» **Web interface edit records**
++++++

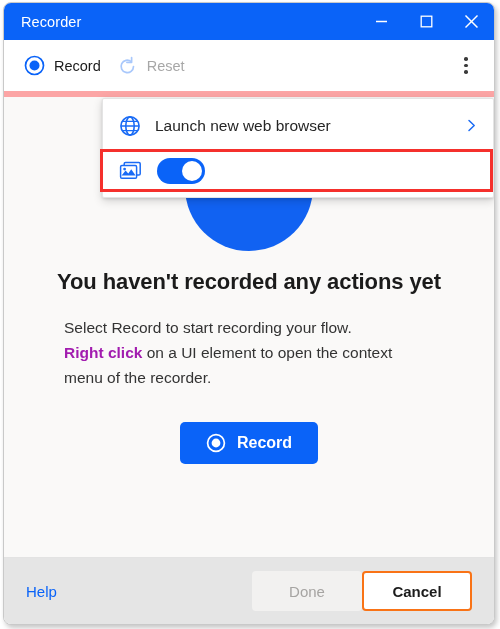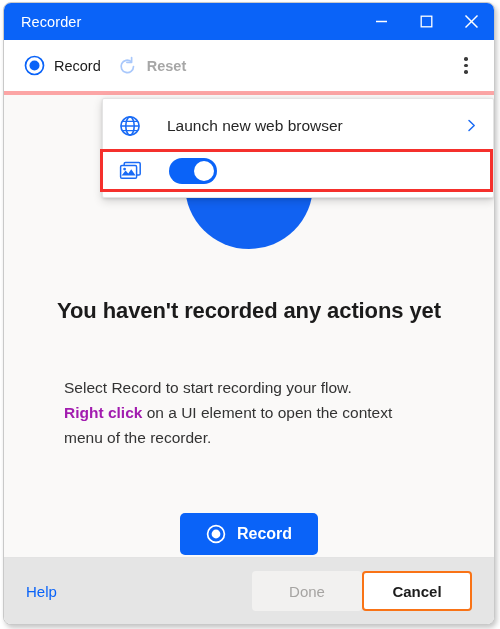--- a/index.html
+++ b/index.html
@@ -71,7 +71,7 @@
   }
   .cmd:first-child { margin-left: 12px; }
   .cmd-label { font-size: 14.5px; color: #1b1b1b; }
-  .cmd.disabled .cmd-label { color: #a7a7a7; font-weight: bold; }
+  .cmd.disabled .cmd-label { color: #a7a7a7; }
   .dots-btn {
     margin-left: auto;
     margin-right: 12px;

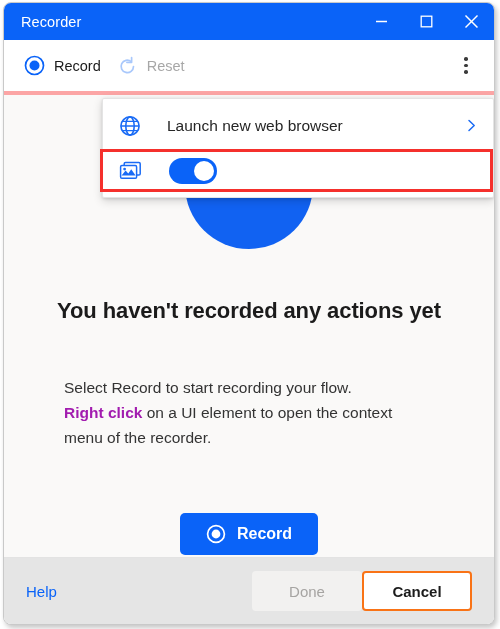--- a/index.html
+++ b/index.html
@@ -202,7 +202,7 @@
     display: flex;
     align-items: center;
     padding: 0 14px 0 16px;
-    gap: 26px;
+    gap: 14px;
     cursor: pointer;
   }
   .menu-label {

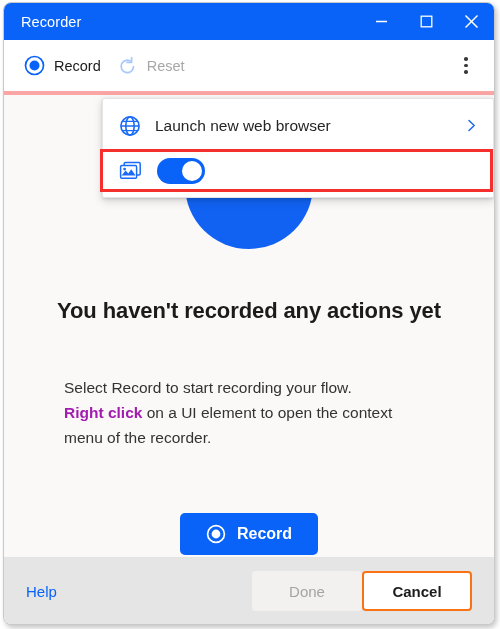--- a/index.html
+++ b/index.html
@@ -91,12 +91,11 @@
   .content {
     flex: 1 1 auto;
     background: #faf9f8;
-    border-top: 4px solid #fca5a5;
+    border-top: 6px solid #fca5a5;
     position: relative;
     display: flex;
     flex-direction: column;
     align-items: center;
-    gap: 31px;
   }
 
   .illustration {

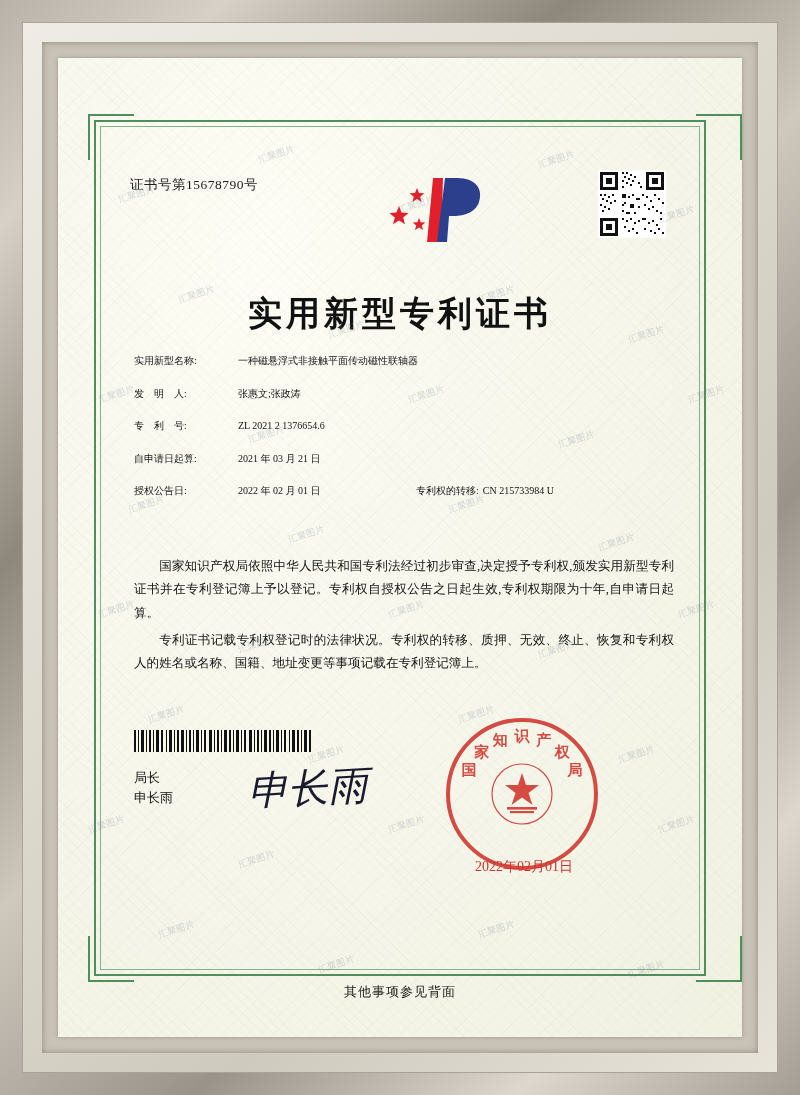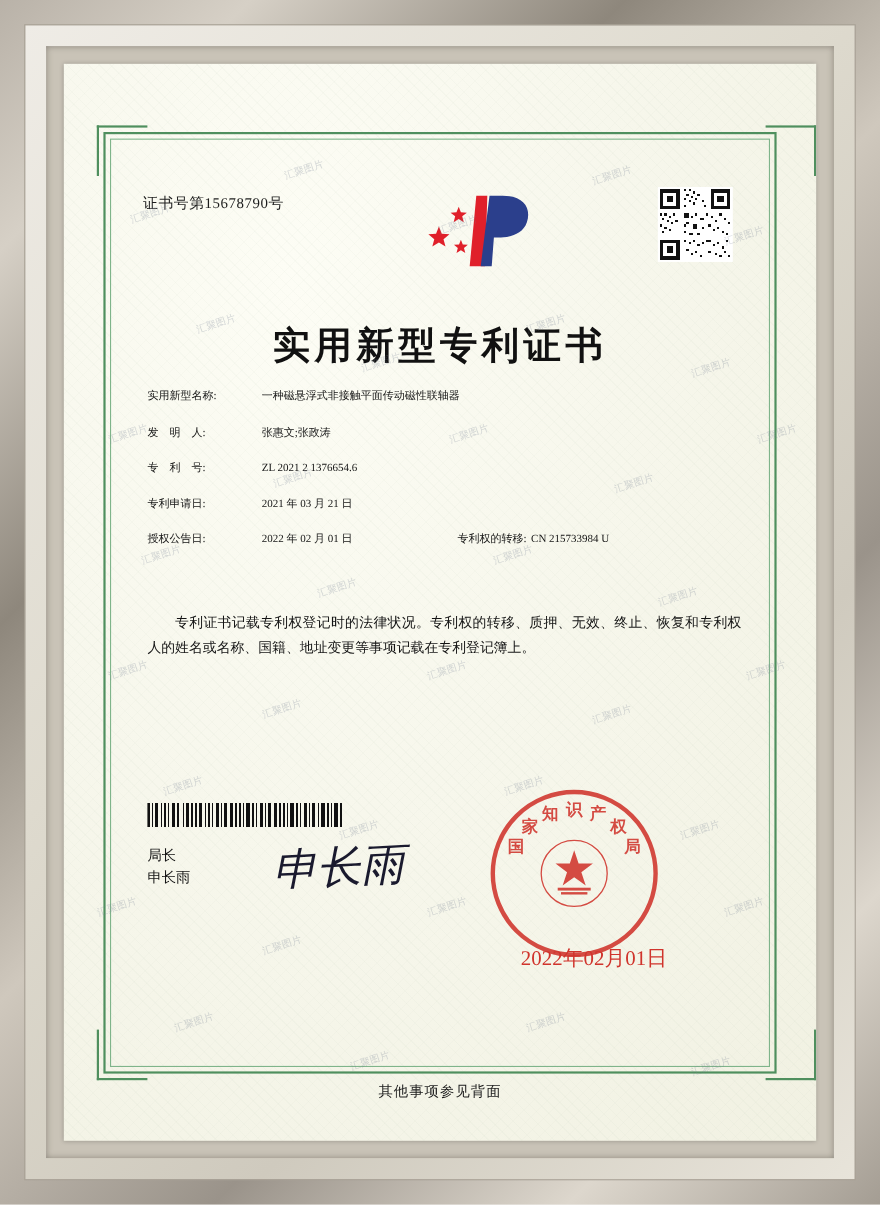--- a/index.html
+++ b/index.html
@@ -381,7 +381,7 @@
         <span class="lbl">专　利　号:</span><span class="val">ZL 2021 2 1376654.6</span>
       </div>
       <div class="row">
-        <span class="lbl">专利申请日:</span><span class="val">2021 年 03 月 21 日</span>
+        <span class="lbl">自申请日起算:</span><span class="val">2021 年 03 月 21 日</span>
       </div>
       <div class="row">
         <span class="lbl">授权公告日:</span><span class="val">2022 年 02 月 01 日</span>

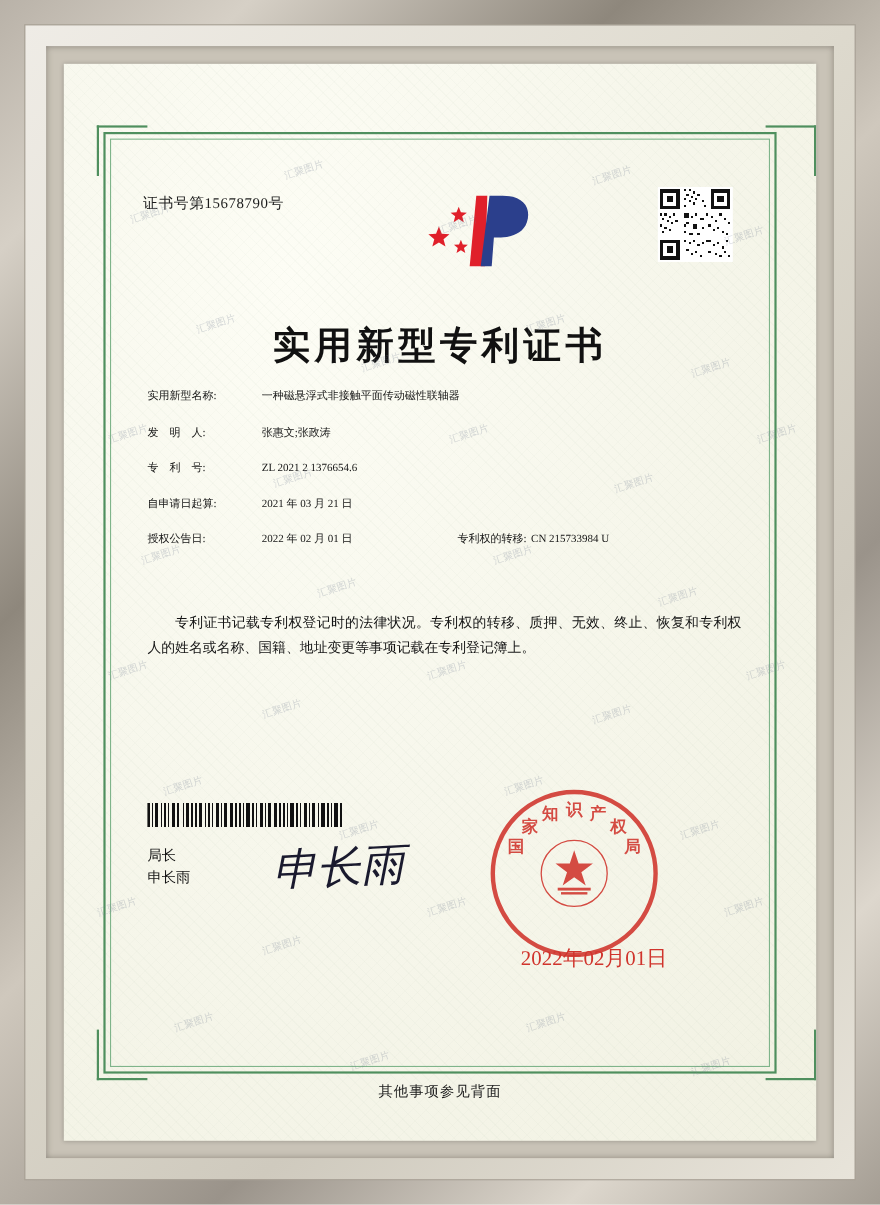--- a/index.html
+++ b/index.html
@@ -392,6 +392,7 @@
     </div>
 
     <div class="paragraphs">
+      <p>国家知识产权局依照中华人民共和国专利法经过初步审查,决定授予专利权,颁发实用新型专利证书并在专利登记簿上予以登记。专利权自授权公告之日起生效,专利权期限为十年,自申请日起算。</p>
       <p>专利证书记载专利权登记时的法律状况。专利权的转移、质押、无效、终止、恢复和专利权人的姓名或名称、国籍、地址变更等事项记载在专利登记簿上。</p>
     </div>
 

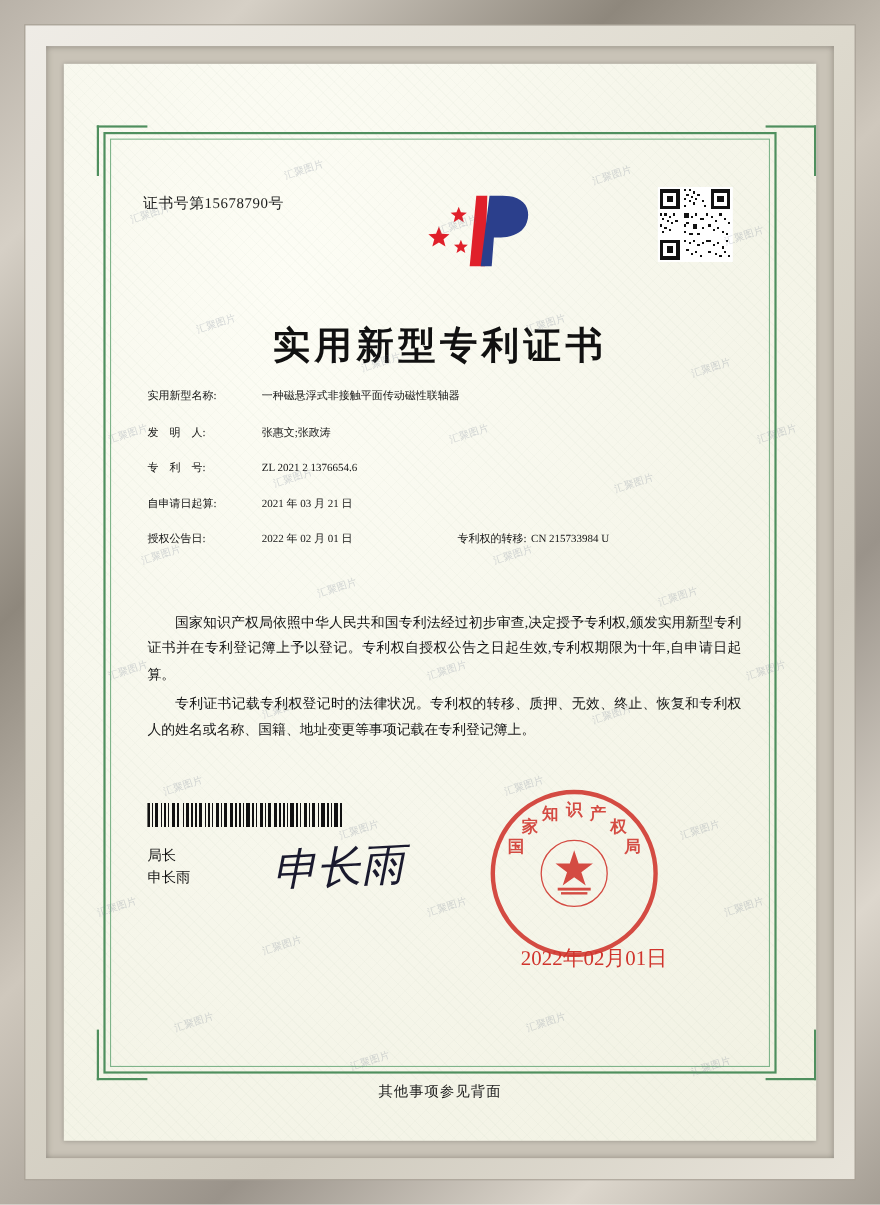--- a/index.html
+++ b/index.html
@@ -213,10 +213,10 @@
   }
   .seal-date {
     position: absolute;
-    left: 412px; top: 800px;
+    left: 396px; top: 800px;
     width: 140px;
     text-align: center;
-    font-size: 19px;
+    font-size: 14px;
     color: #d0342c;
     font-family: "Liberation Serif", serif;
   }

++++++

» **Activity**
Check the entries above for the word "color" and copy every line where it turns up.

» **Expected answer**
   .cmd-label { font-size: 14.5px; color: #1b1b1b; }
-  .cmd.disabled .cmd-label { color: #a7a7a7; font-weight: bold; }
+  .cmd.disabled .cmd-label { color: #a7a7a7; }
     color: #d0342c;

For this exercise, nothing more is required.